Stored data entries
---*---
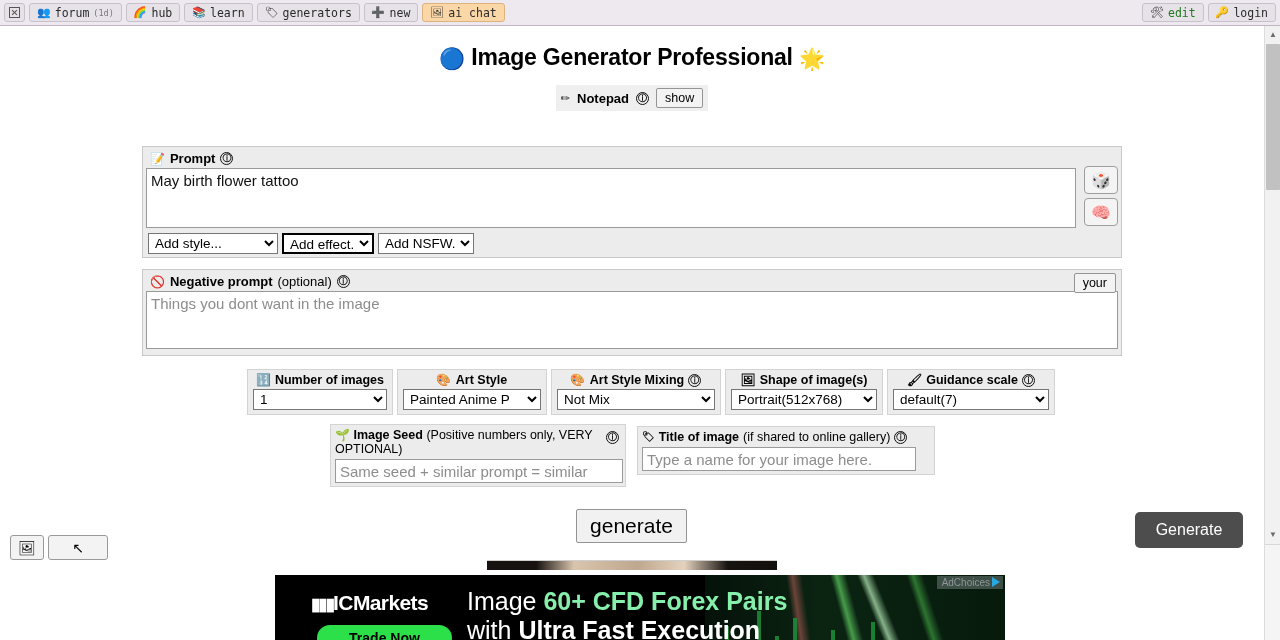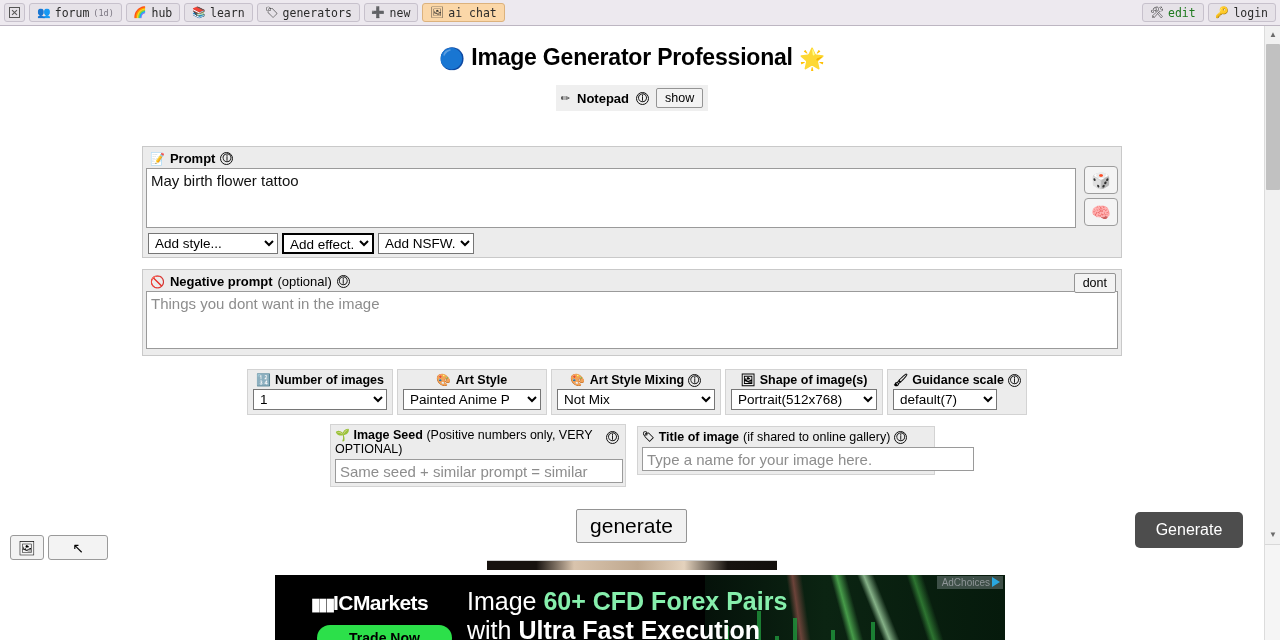"dont" button.btn-sm { text: dont -> your }
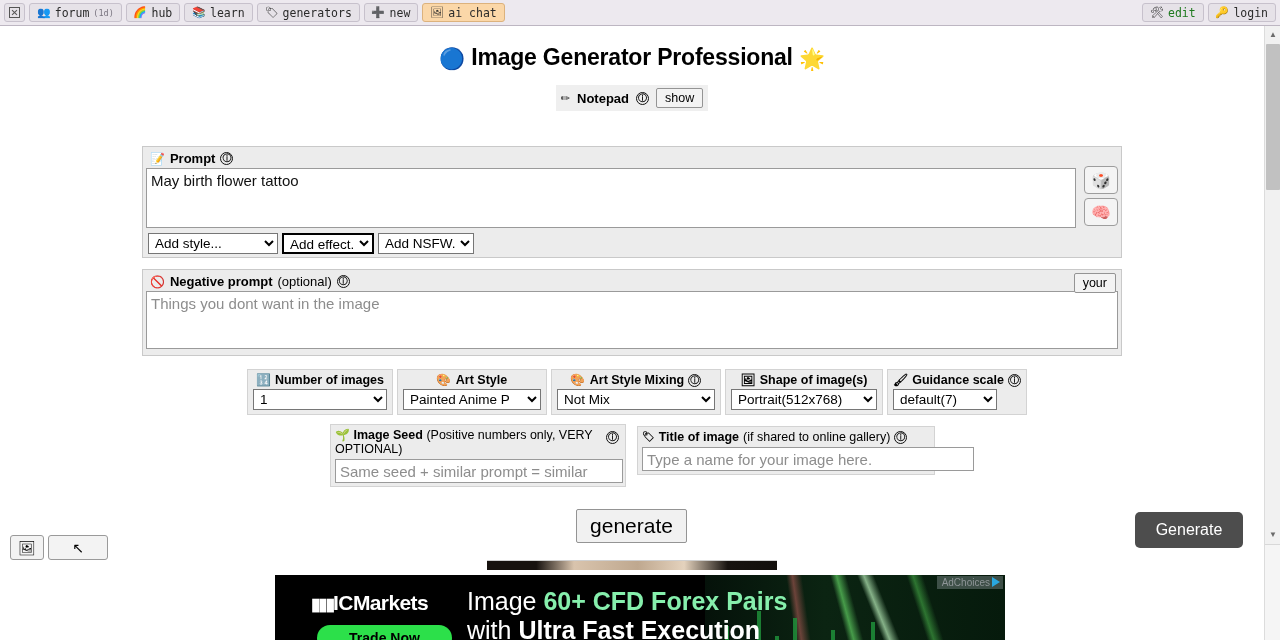"default(7)" #sel-guidance { width: 104px -> 156px }
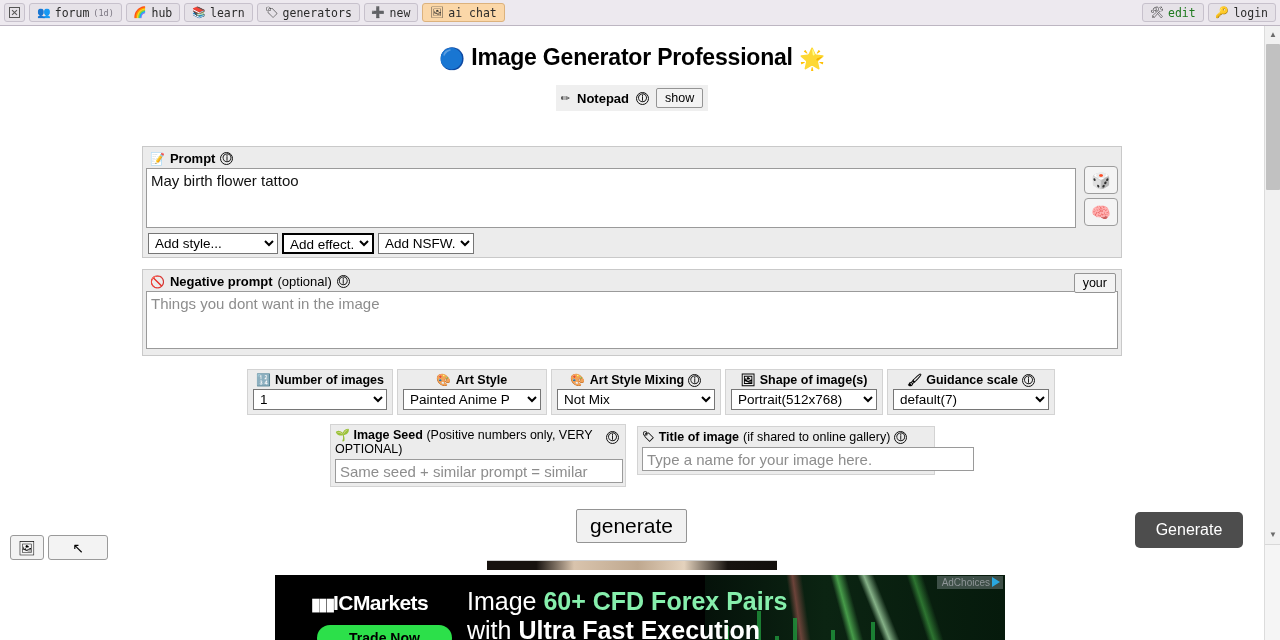"Type a name for your" #title-input { width: 332px -> 274px }
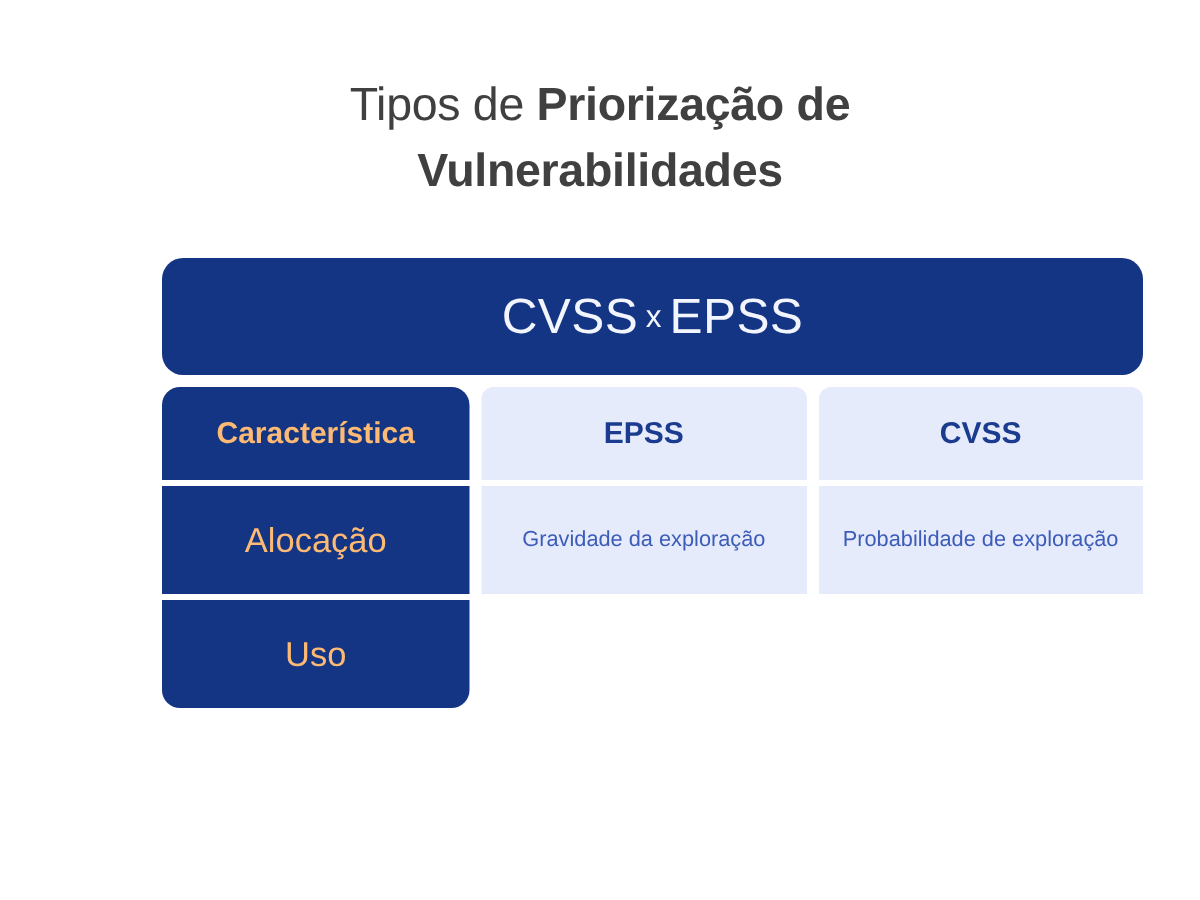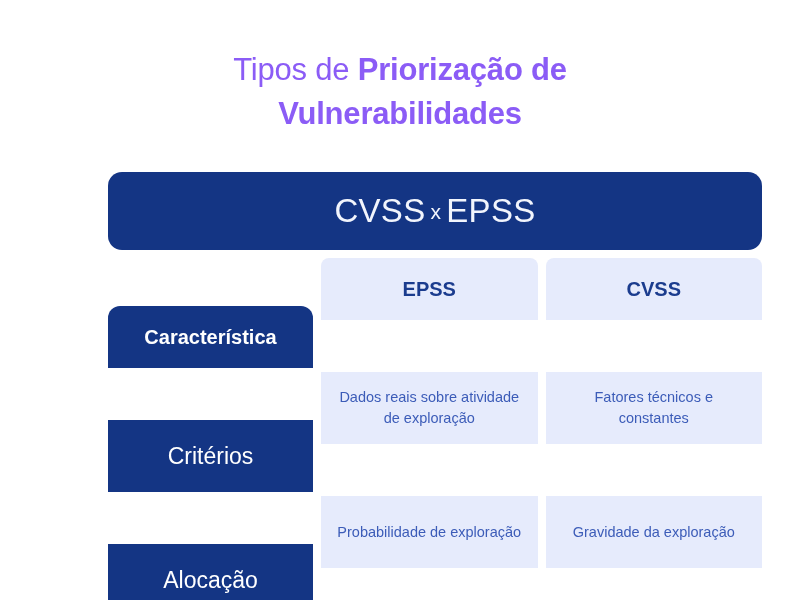"Tipos de Priorização de" .title-block { color: #8b5cf6 -> #404040 }
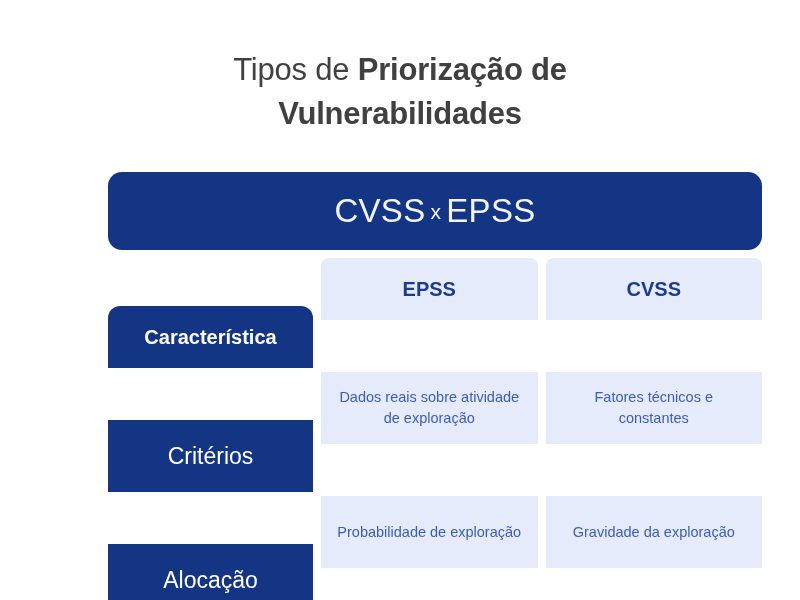"Característica" .cell-label { color: #ffffff -> #fdba74; margin-top: 48px -> none }
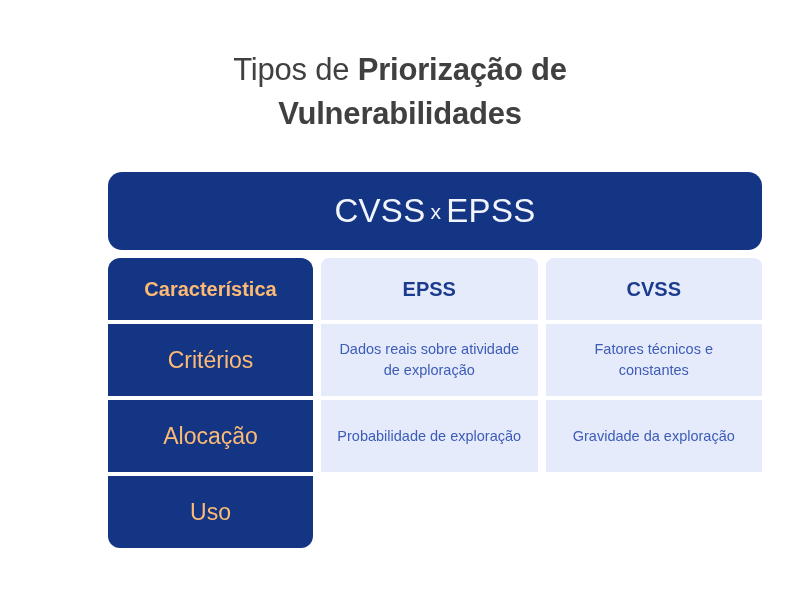"Critérios" div.row { html: <div> <div>Critérios</div> <div>Dados reais sobre atividade de exploração</div> <div>Fatores técnicos e constantes</div> </div> -> none }
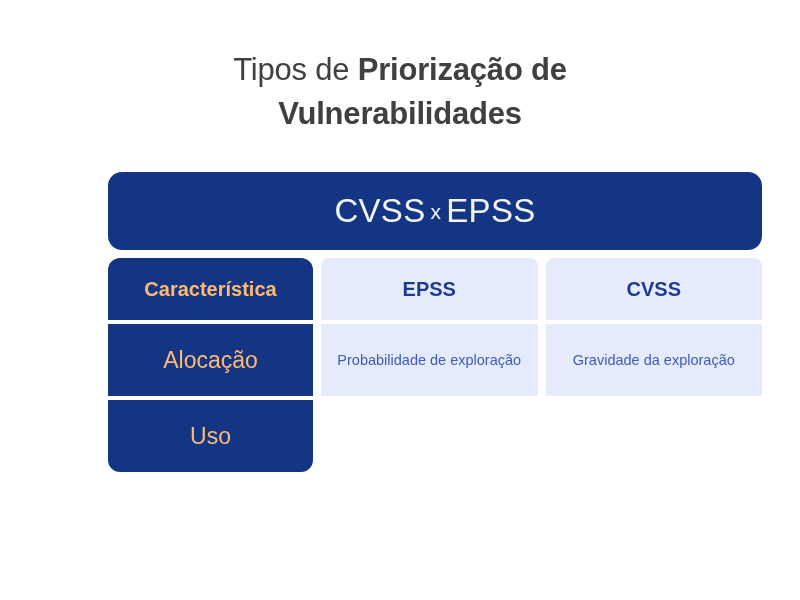"Probabilidade de exploração" div.cell { order: before "Gravidade da exploração" -> after "Gravidade da exploração" }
---*---
▶ [THE TASK]
Here the job is to print all the entries above exactly, minus the images.

▶ [SOLUTION FOR THIS PROBLEM]
"dont" button.btn-sm { text: dont -> your }
"default(7)" #sel-guidance { width: 104px -> 156px }
"Type a name for your" #title-input { width: 332px -> 274px }
"Tipos de Priorização de" .title-block { color: #8b5cf6 -> #404040 }
"Característica" .cell-label { color: #ffffff -> #fdba74; margin-top: 48px -> none }
"Critérios" div.row { html: <div> <div>Critérios</div> <div>Dados reais sobre atividade de exploração</div> <div>Fatores técnicos e constantes</div> </div> -> none }
"Probabilidade de exploração" div.cell { order: before "Gravidade da exploração" -> after "Gravidade da exploração" }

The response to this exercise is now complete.